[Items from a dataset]
□ □ □ □ □ □ □
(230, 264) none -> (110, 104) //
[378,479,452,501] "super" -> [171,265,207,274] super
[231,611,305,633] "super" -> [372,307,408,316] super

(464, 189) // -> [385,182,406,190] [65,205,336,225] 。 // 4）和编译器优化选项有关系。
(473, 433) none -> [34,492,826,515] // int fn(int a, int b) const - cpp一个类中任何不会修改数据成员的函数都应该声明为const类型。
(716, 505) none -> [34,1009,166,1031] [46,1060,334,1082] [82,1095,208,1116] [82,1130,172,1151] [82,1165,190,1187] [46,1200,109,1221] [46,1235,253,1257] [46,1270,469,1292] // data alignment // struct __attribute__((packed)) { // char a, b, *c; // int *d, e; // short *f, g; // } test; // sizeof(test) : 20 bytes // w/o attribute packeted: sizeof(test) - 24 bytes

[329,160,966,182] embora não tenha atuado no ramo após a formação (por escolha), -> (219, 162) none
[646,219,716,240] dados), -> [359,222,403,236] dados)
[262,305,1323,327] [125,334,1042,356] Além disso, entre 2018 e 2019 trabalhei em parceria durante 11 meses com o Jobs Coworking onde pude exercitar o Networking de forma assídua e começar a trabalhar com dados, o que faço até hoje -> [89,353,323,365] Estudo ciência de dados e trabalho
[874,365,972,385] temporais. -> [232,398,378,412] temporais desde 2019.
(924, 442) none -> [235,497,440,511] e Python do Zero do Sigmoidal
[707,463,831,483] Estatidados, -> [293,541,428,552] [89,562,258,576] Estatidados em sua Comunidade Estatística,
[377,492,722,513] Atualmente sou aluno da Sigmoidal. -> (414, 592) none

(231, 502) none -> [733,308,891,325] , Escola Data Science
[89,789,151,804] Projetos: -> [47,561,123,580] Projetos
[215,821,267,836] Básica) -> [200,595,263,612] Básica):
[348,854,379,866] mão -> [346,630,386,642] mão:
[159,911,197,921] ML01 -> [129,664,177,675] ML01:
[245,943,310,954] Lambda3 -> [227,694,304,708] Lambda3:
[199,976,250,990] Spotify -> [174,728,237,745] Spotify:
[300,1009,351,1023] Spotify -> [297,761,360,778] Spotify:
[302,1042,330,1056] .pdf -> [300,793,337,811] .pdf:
□ □ □ □ □ □ □
#### Exercise objective:
Return the span of lines in the data above that opens at the line with "(464, 189) //" and closes at the line with "[646,219,716,240] dados), ->", exactly, ends included, nothing else.

#### Output of the task:
(464, 189) // -> [385,182,406,190] [65,205,336,225] 。 // 4）和编译器优化选项有关系。
(473, 433) none -> [34,492,826,515] // int fn(int a, int b) const - cpp一个类中任何不会修改数据成员的函数都应该声明为const类型。
(716, 505) none -> [34,1009,166,1031] [46,1060,334,1082] [82,1095,208,1116] [82,1130,172,1151] [82,1165,190,1187] [46,1200,109,1221] [46,1235,253,1257] [46,1270,469,1292] // data alignment // struct __attribute__((packed)) { // char a, b, *c; // int *d, e; // short *f, g; // } test; // sizeof(test) : 20 bytes // w/o attribute packeted: sizeof(test) - 24 bytes

[329,160,966,182] embora não tenha atuado no ramo após a formação (por escolha), -> (219, 162) none
[646,219,716,240] dados), -> [359,222,403,236] dados)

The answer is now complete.